An Army officer accused of the manslaughter of a young soldier who died in a live shooting exercise was not told he would have “benefited from increased levels of supervision” in running training, a court heard.
Captain Jonathan Price, 32, is accused of the manslaughter by gross negligence of Ranger Michael Maguire at a military range.
The 21-year-old, from County Cork, Ireland, was shot in the forehead and killed during the exercise which was preparing the troops for deployment to Kenya.
Rgr Maguire, of the 1st Battalion, Royal Irish Regiment, was one of several soldiers who came under machine gun fire during the exercise at the Castlemartin Training Area in Pembrokeshire in May 2012.
Capt Price, now of the 2nd Battalion, Royal Irish, is accused of failing to set up and supervise a safe exercise.
The prosecution allege Capt Price failed to attend a recce of the range when preparing a Range Action Safety Plan (Rasp), that he placed targets too close together and he failed to “deconflict” the two exercises.
Lieutenant Colonel Chris Rose was giving expert evidence as a former chief instructor to the Infantry Battle School and had reviewed Capt Price’s planning in relation to Pamphlet 21, the Army regulations for live firing exercises.

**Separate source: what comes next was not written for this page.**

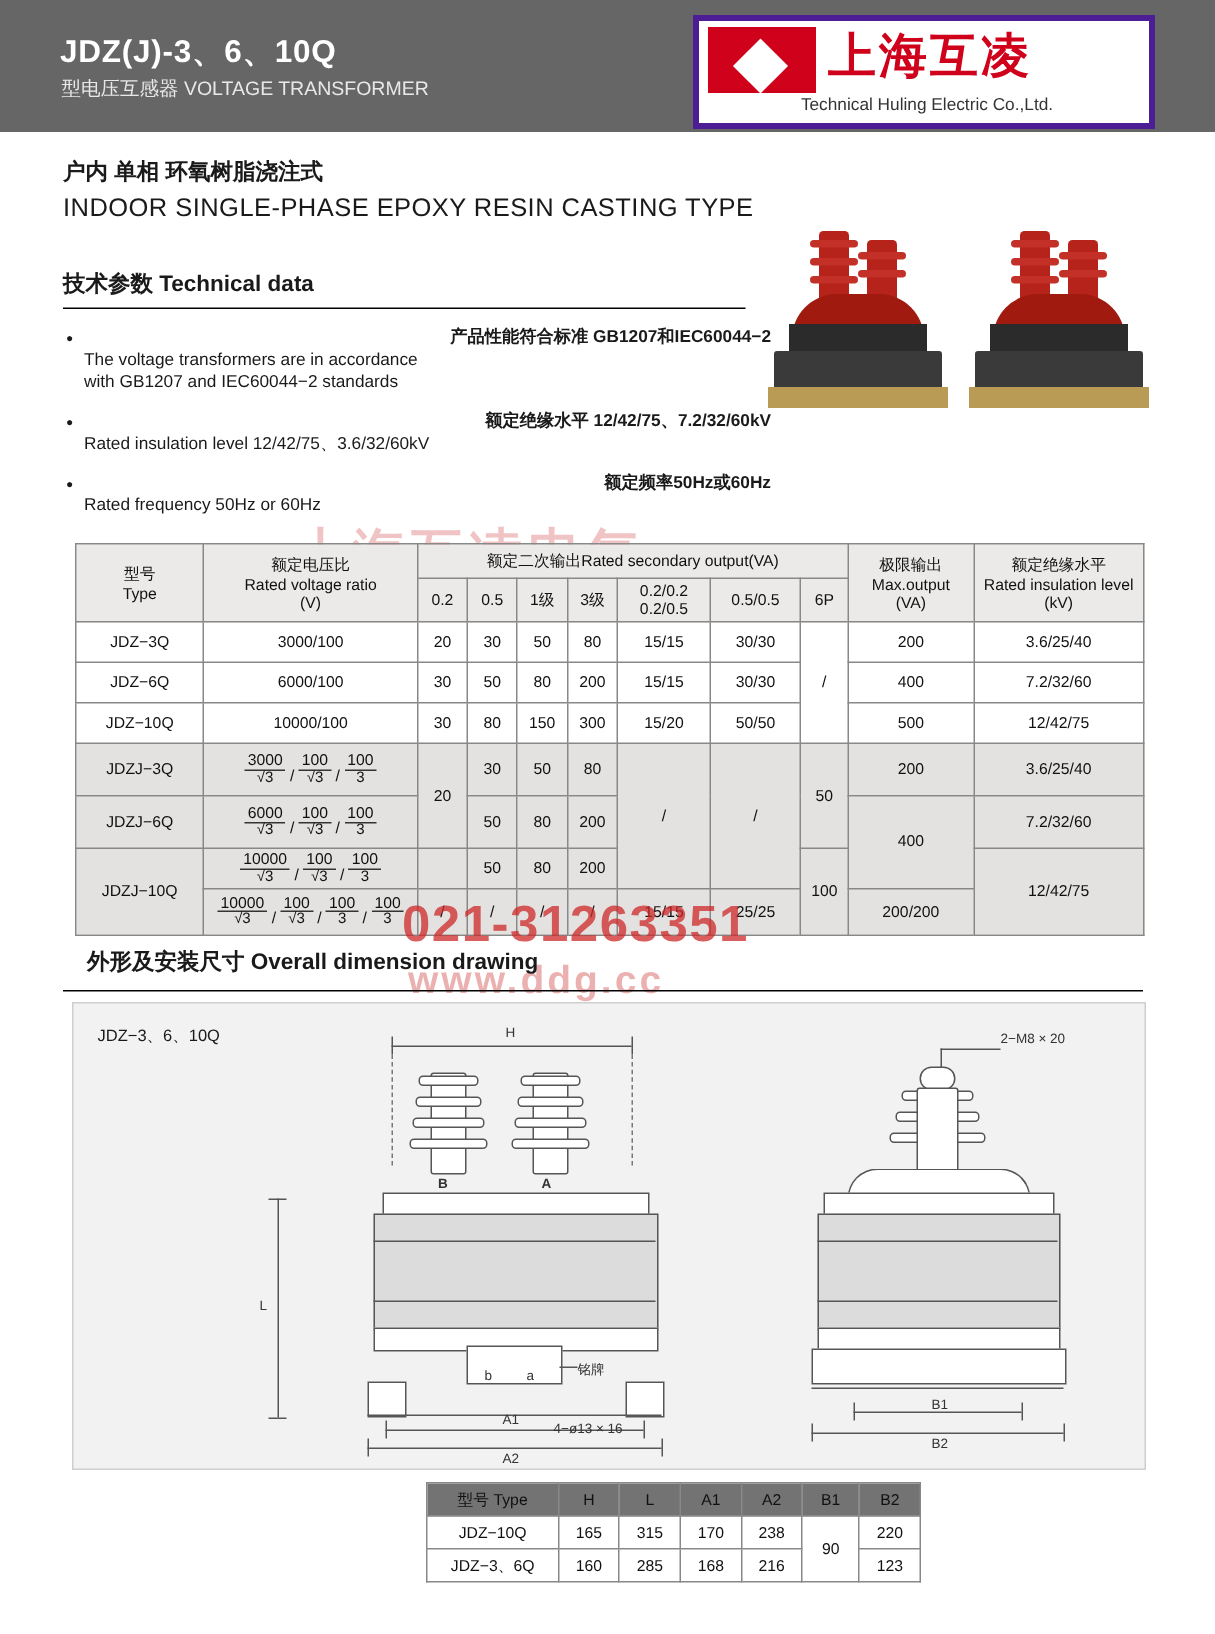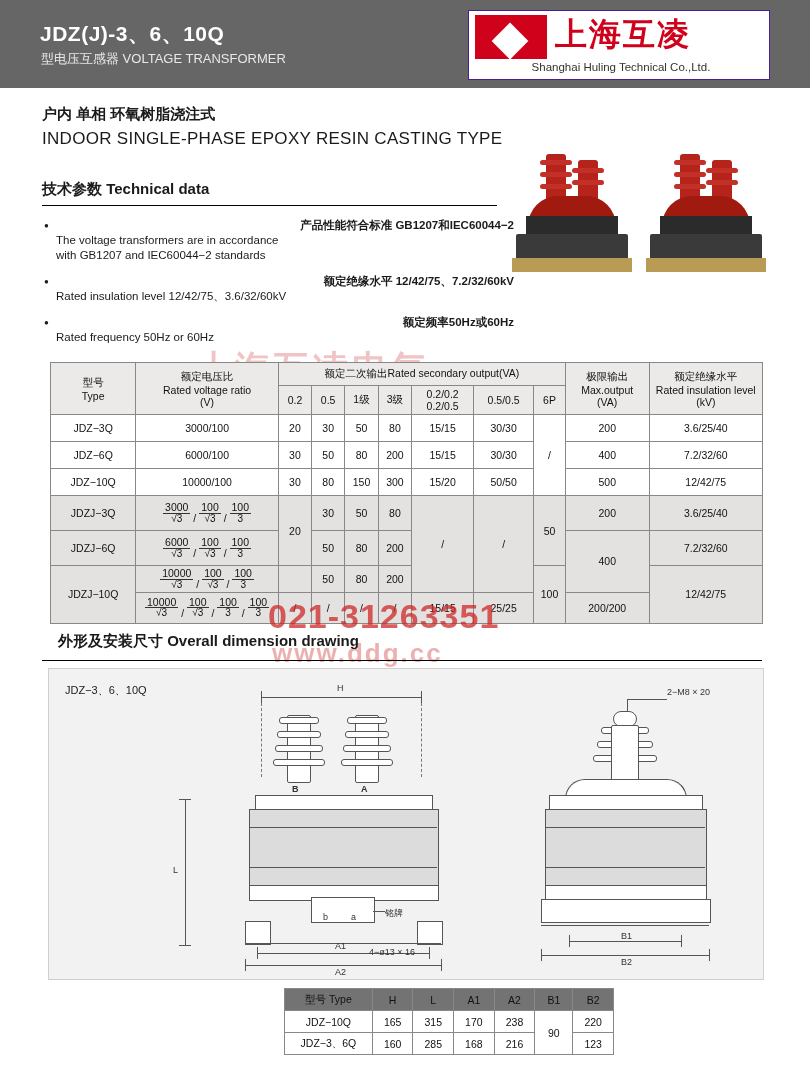"上海互凌" .logo-box { border: 1px solid #4c1d95 -> 4px solid #4c1d95 }
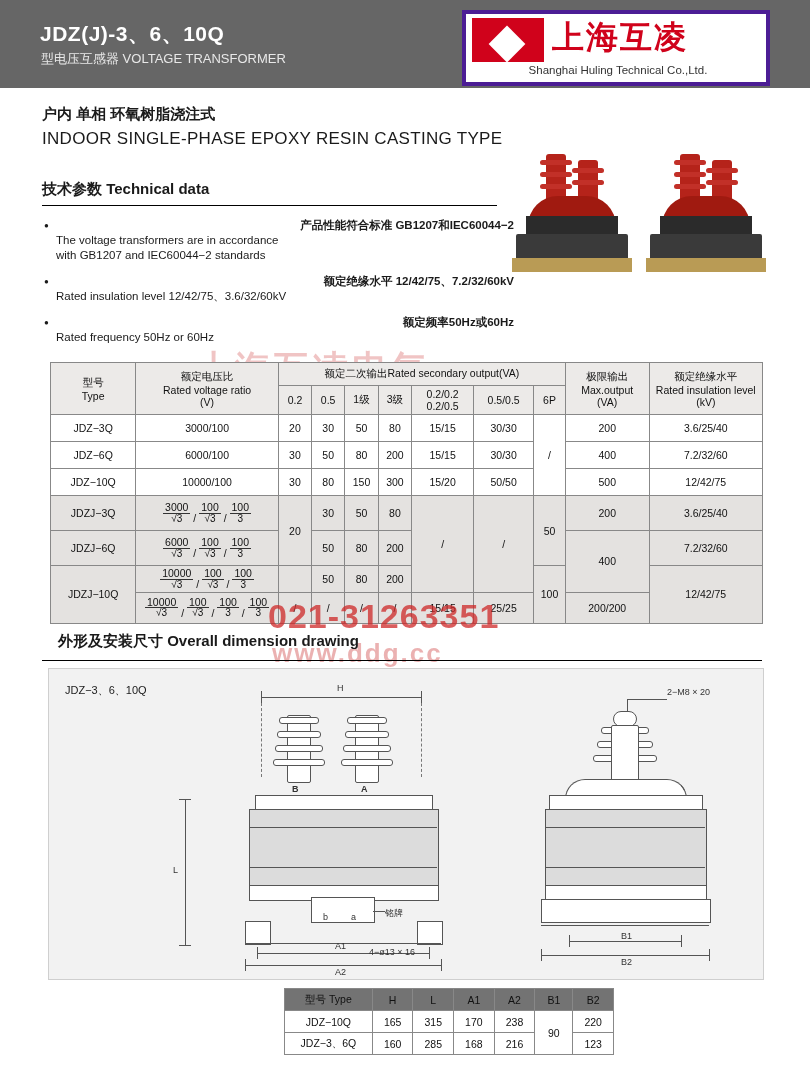"Shanghai Huling Technical Co.,Ltd." div.logo-en { text: Shanghai Huling Technical -> Technical Huling Electric }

He said that in his opinion Capt Price’s Rasp was poor and that his conduct on the day Rgr Maguire died was not good.
Col Rose told the court martial in Bulford, Wiltshire: “There were a lot of rules and regulations that were not followed.”
Mathew Sherratt QC, representing Capt Price, said his client had been given a B minus grading in his live fire tactical training course.
“They are saying he would benefit from increased levels of supervision,” Mr Sherratt said of Capt Price’s course report.
“Capt Price gives a statement in which he says he was not aware of this requirement for levels of supervision. There is no evidence he was sat down and taken through the course report.”
The court heard there was a very high pass rate and Mr Sherratt said: “So much will depend on his level of competence in completing that course.
“It would be difficult to criticise him for leaving that course not at the standard he should have been.
“As a hypothesis, if he was not competent when he had passed the course but had been passed, would it be difficult to criticise him?”
Col Rose replied: “Yes.”
The officer agreed with the suggestion that an important issue was how the switch fire target – in which the bullet that killed Rgr Maguire had been aimed at – had come to be positioned.
Mr Sherratt said: “The first issue to consider is competence and you have said that he was not of the standard of a reasonably competent range conducting officer.”
Col Rose replied: “I make the point that the siting of the switch fire target was incorrect. I have no knowledge of the conduct he did on May 1 but his conduct on May 2 was not good.”
He added: “I reviewed the Rasp against what I expect a young officer to deliver… it’s a poor Rasp.
“If the company second in command or senior planning officer or course director read the Rasp they should have identified issues with it.”
Two other officers, Lieutenant Colonel Richard Bell, 45, and Warrant Officer Stuart Pankhurst, 40, are both accused of negligently performing a duty.
Lt Col Bell, the senior planning officer, is accused of failing to review or counter-sign the Rasp produced by Capt Price and failing to supervise or support him.
Staff Sgt Pankhurst, who was supervising the exercise involving Rgr Maguire on Range 10A, is accused of failing to express any caution or concern despite having attended the recce and having knowledge of the extent of the adjacent shooting on Range 10B.
All three defendants deny the charges and the trial before a board of seven senior officers continues.